Download or read book The Price of Compassion written by Michael Stingl and published by Broadview Press. This book was released on 2010-05-12 with total page 329 pages. Available in PDF, EPUB and Kindle. Book excerpt: This important book includes a compelling selection of original essays on euthanasia and associated legislative and health care issues, together with important background material for understanding and assessing the arguments of these essays. The book explores a central strand in the debate over medically assisted death, the so called "slippery slope" argument.
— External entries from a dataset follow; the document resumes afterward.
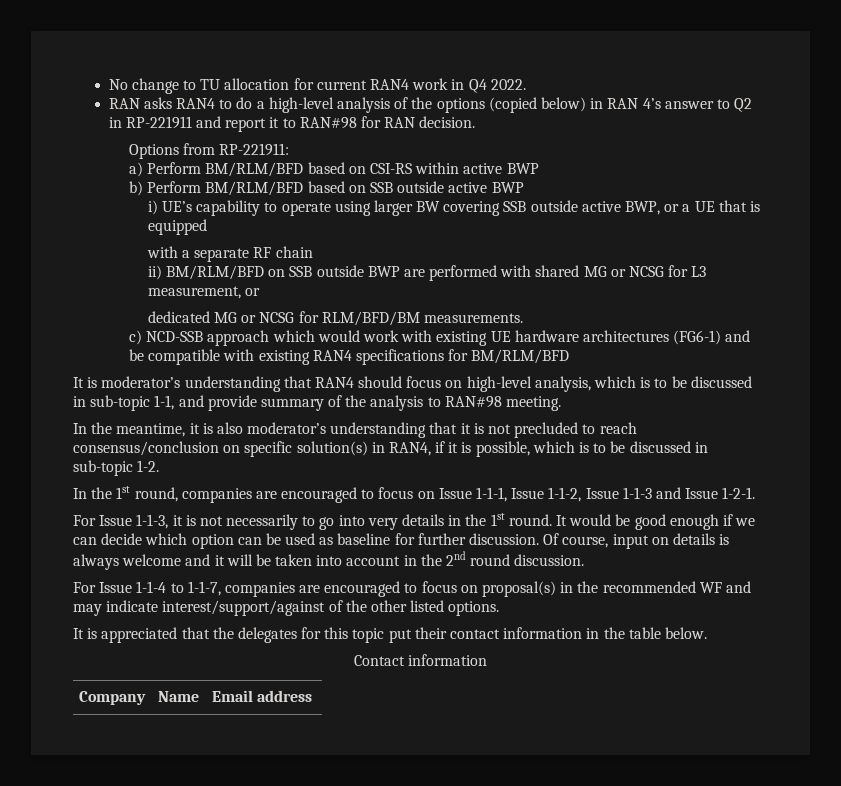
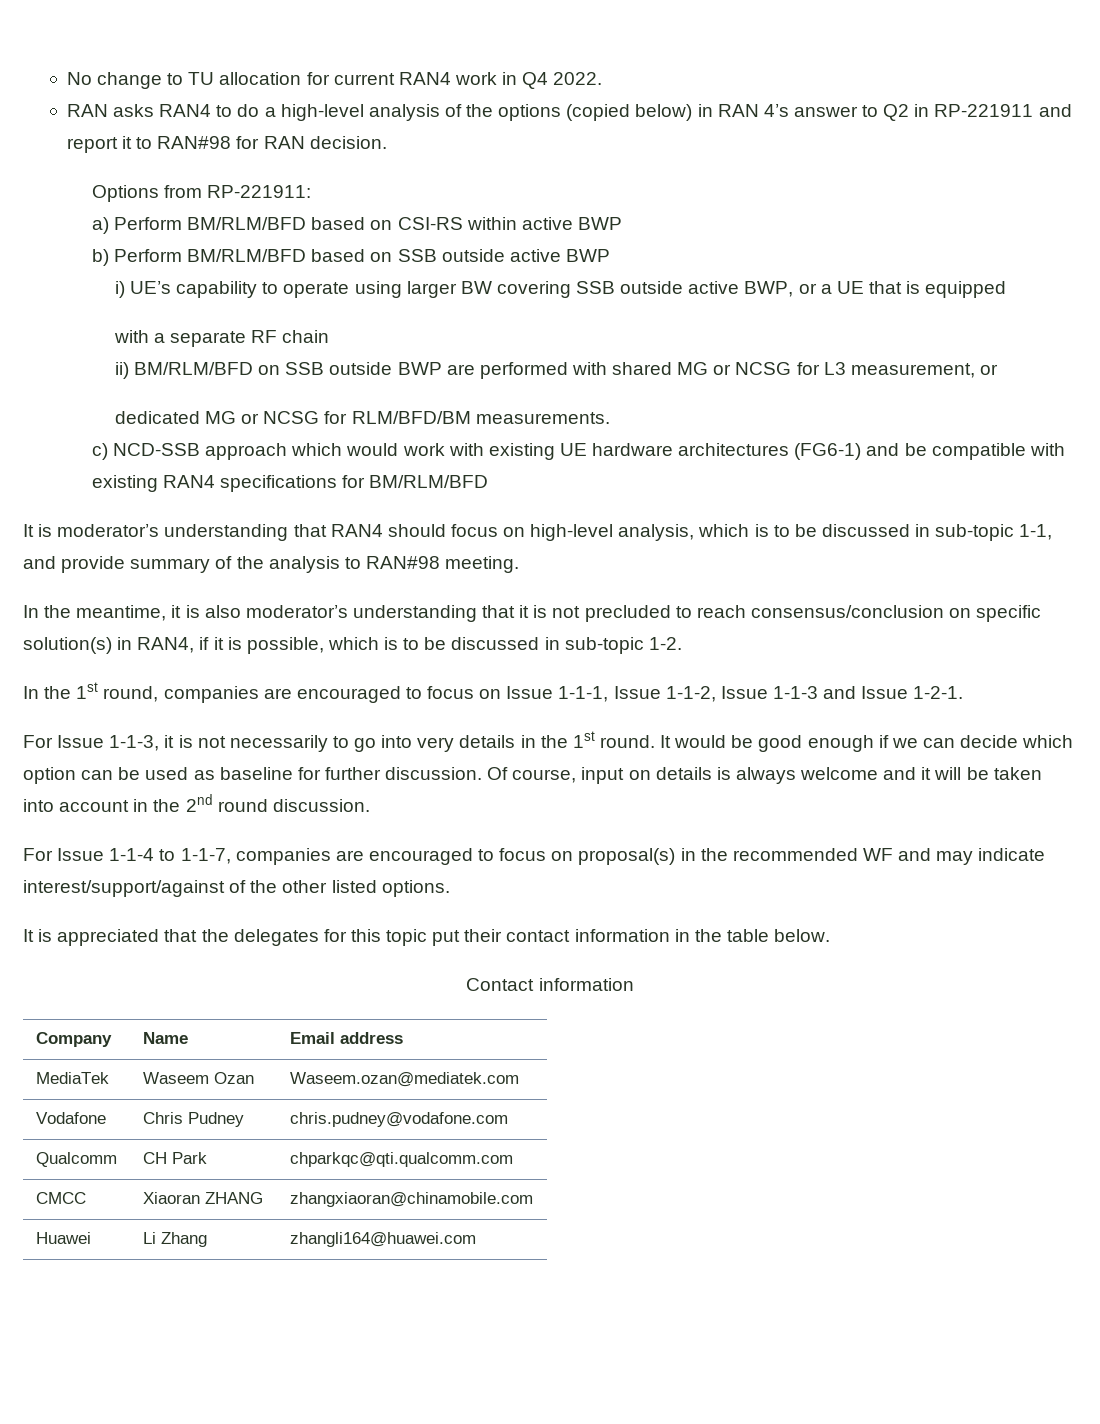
+ MediaTek | Waseem Ozan | Waseem.ozan@mediatek.com
+ Vodafone | Chris Pudney | chris.pudney@vodafone.com
+ Qualcomm | CH Park | chparkqc@qti.qualcomm.com
+ CMCC | Xiaoran ZHANG | zhangxiaoran@chinamobile.com
+ Huawei | Li Zhang | zhangli164@huawei.com

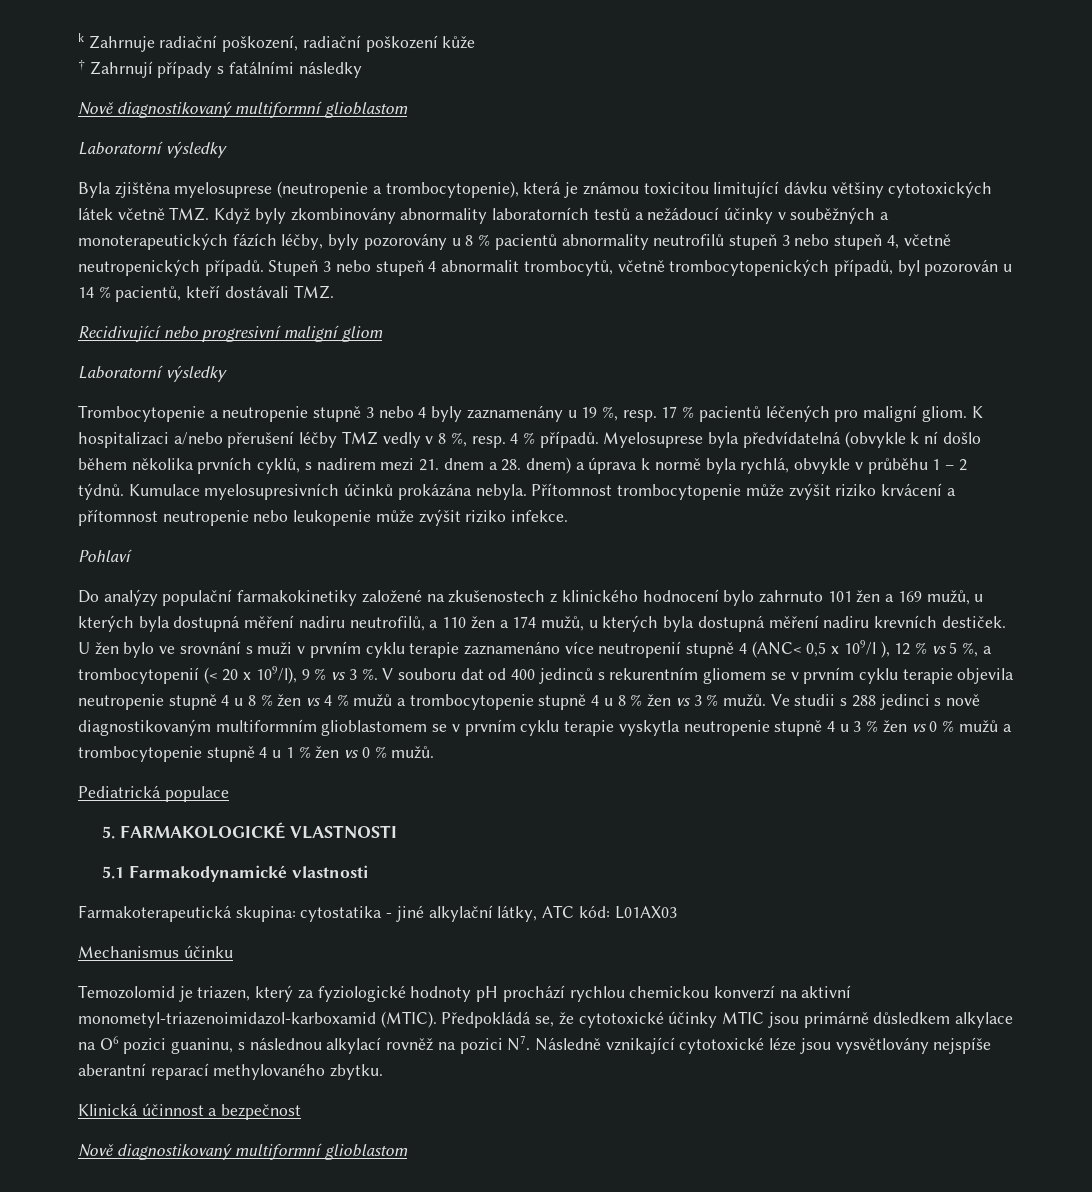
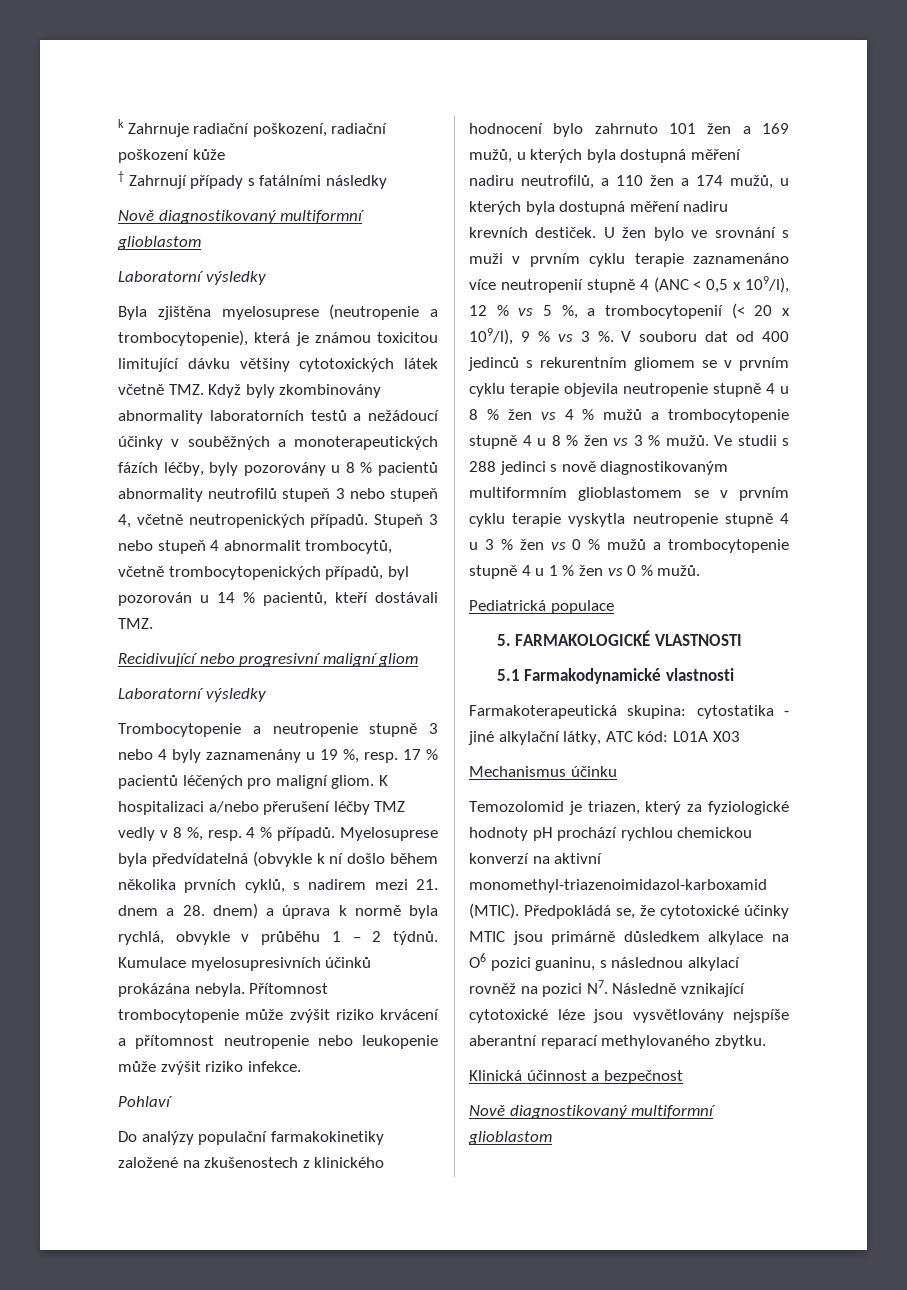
- U žen bylo ve srovnání s muži v prvním cyklu terapie zaznamenáno více neutropenií stupně 4 (ANC< 0,5 x 109/l ), 12 % vs 5 %, a trombocytopenií (< 20 x 109/l), 9 % vs 3 %.
+ U žen bylo ve srovnání s muži v prvním cyklu terapie zaznamenáno více neutropenií stupně 4 (ANC < 0,5 x 109/l), 12 % vs 5 %, a trombocytopenií (< 20 x 109/l), 9 % vs 3 %.
- Farmakoterapeutická skupina: cytostatika - jiné alkylační látky, ATC kód: L01AX03
+ Farmakoterapeutická skupina: cytostatika - jiné alkylační látky, ATC kód: L01A X03
- Temozolomid je triazen, který za fyziologické hodnoty pH prochází rychlou chemickou konverzí na aktivní monometyl-triazenoimidazol-karboxamid (MTIC).
+ Temozolomid je triazen, který za fyziologické hodnoty pH prochází rychlou chemickou konverzí na aktivní monomethyl-triazenoimidazol-karboxamid (MTIC).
The focus of the book is on one particularly important aspect of the downward slope of this argument: hastening the death of those individuals who appear to be suffering greatly from their medical condition but are unable to request that we do anything about that suffering because of their diminished mental capacities. Slippery slope concerns have been raised in many countries, including Britain, the Netherlands, Canada, and the United States. This book concentrates most of its attention on the latter two countries. Stingl divides the book into four parts. Part I lays out the relevant public policies in the form of legal judgments, making them the philosophical point of departure for readers. Part II discusses the ever-present slippery slope objection to assisted suicide and other forms of euthanasia. Parts III and IV examine the role of social factors and political structures in determining the morality and legalization of voluntary and non-voluntary euthanasia. These sections are especially valuable. The inclusion of a selection of papers on the relationship between the morality and legality of euthanasia and systems of health care delivery is of particular interest, especially to those who want to make statistical, legal and moral comparisons between the USA and Canada.
Download or read book Varieties of Moral Personality written by Owen Flanagan and published by Harvard University Press. This book was released on 2009-07-01 with total page 411 pages. Available in PDF, EPUB and Kindle. Book excerpt: Owen Flanagan argues in this book for a more psychologically realistic ethical reflection and spells out the ways in which psychology can enrich moral philosophy. Beginning with a discussion of such “moral saints” as Gandhi, Mother Teresa, and Oskar Schindler, Flanagan charts a middle course between an ethics that is too realistic and socially parochial and one that is too idealistic, giving no weight to our natures.
Download or read book Moral Disagreement written by Folke Tersman and published by Cambridge University Press. This book was released on 2006-03-13 with total page 172 pages. Available in PDF, EPUB and Kindle. Book excerpt: Folke Tersman explores the nature of moral thinking by examining moral disagreement.